Here is the task for the records below: repeat exactly the lines from the one with "background: #7dd3fc ->" to the one with "the value of", both included, and nothing else.

Data supplied Block Start

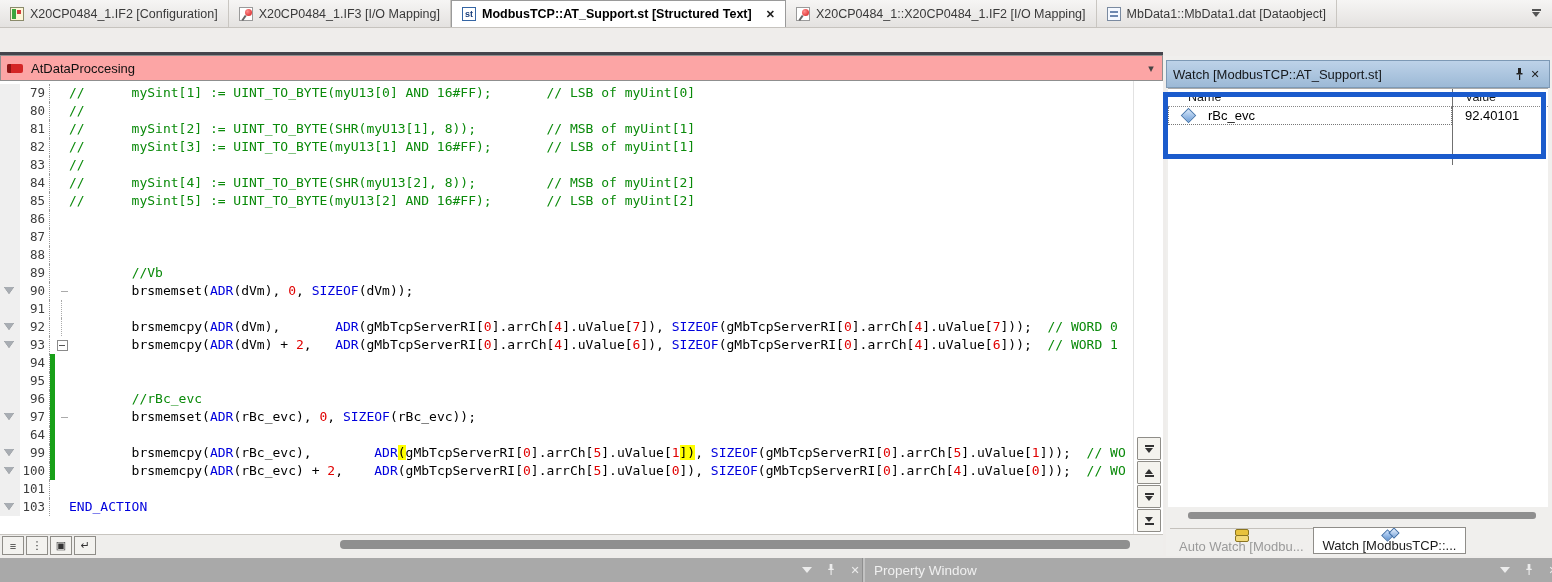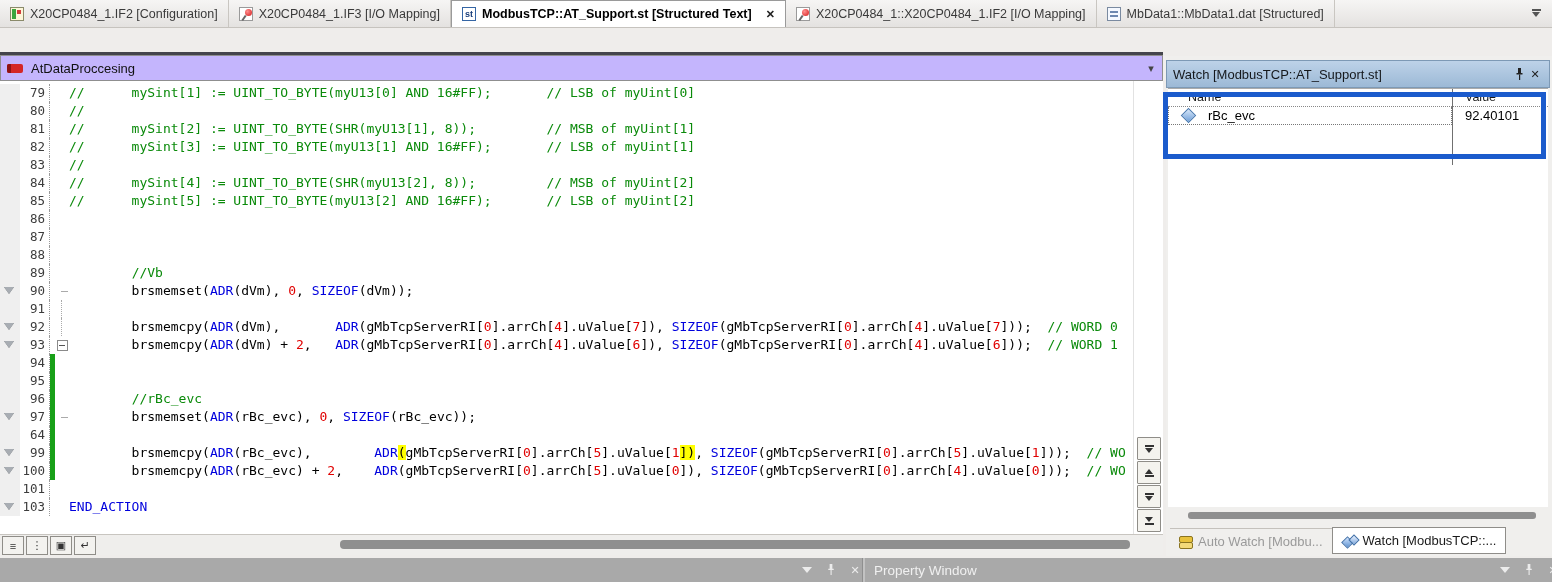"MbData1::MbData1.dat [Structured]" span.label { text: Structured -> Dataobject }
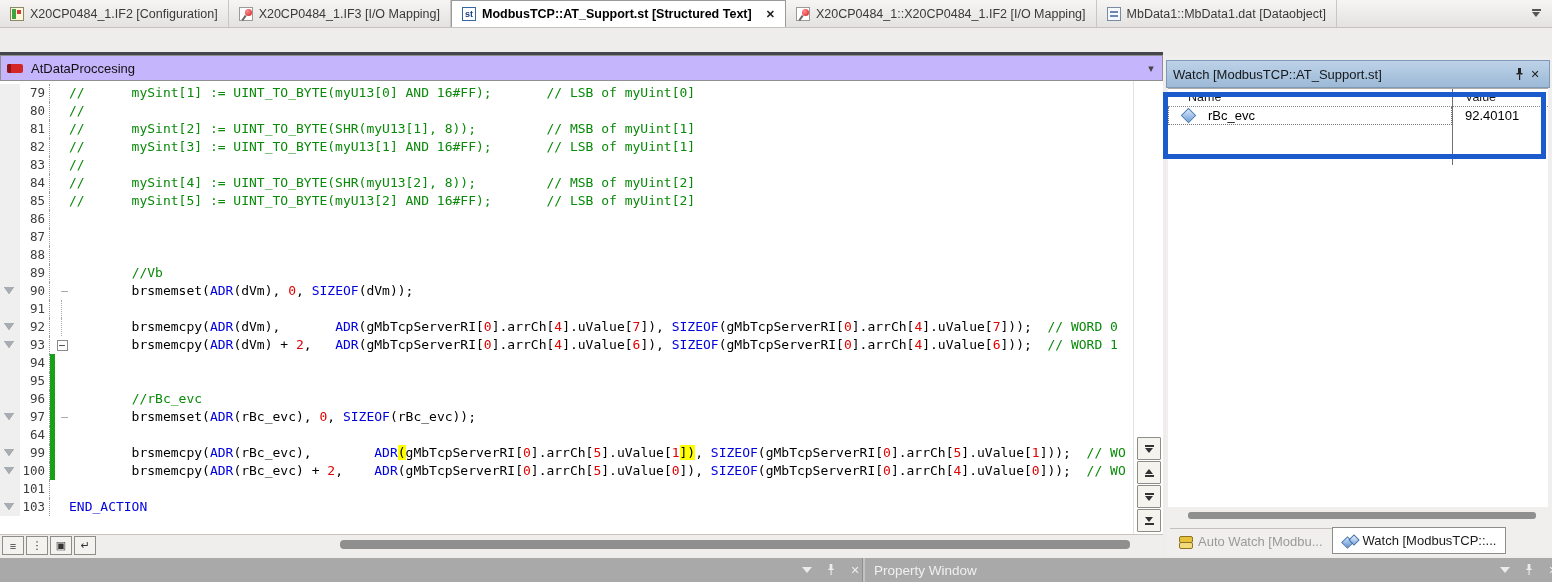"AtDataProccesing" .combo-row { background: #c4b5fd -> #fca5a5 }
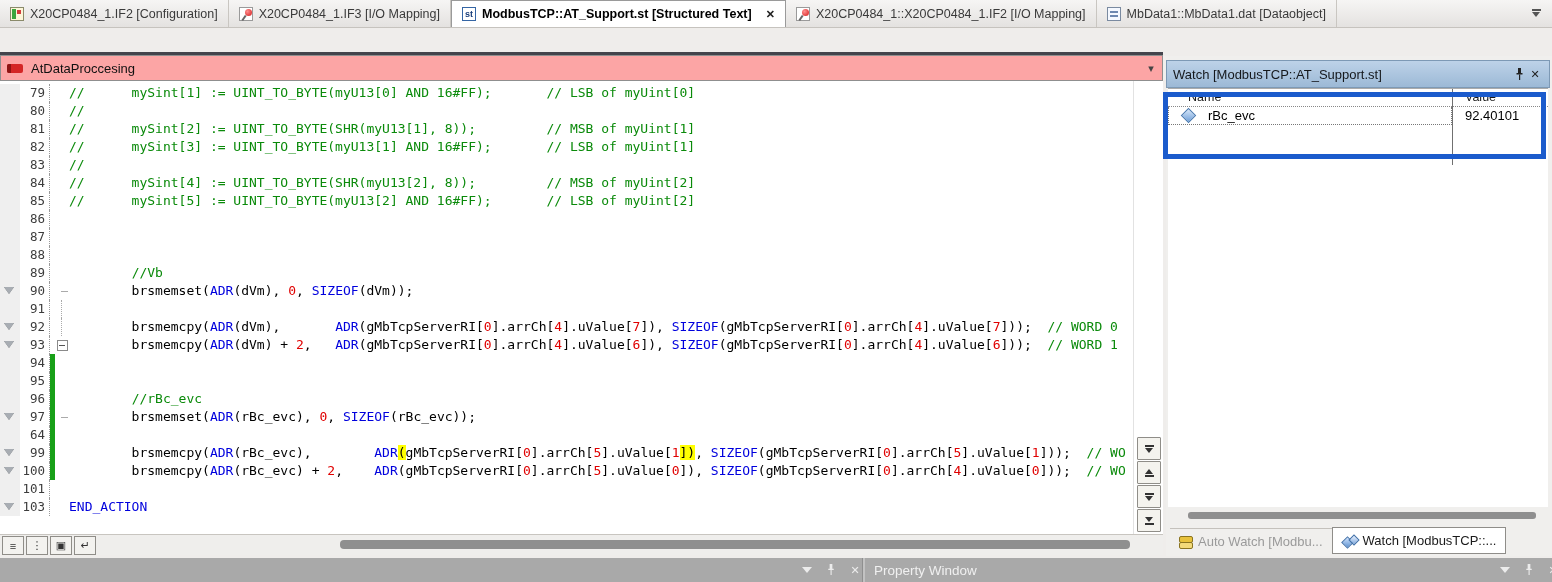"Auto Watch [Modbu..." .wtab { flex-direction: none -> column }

Data supplied Block End
Data supplied Block Start

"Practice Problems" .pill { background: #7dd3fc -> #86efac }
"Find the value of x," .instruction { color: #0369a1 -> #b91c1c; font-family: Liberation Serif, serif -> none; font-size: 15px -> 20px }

Data supplied Block End

Response to the exercise |
"Practice Problems" .pill { background: #7dd3fc -> #86efac }
"Find the value of x," .instruction { color: #0369a1 -> #b91c1c; font-family: Liberation Serif, serif -> none; font-size: 15px -> 20px }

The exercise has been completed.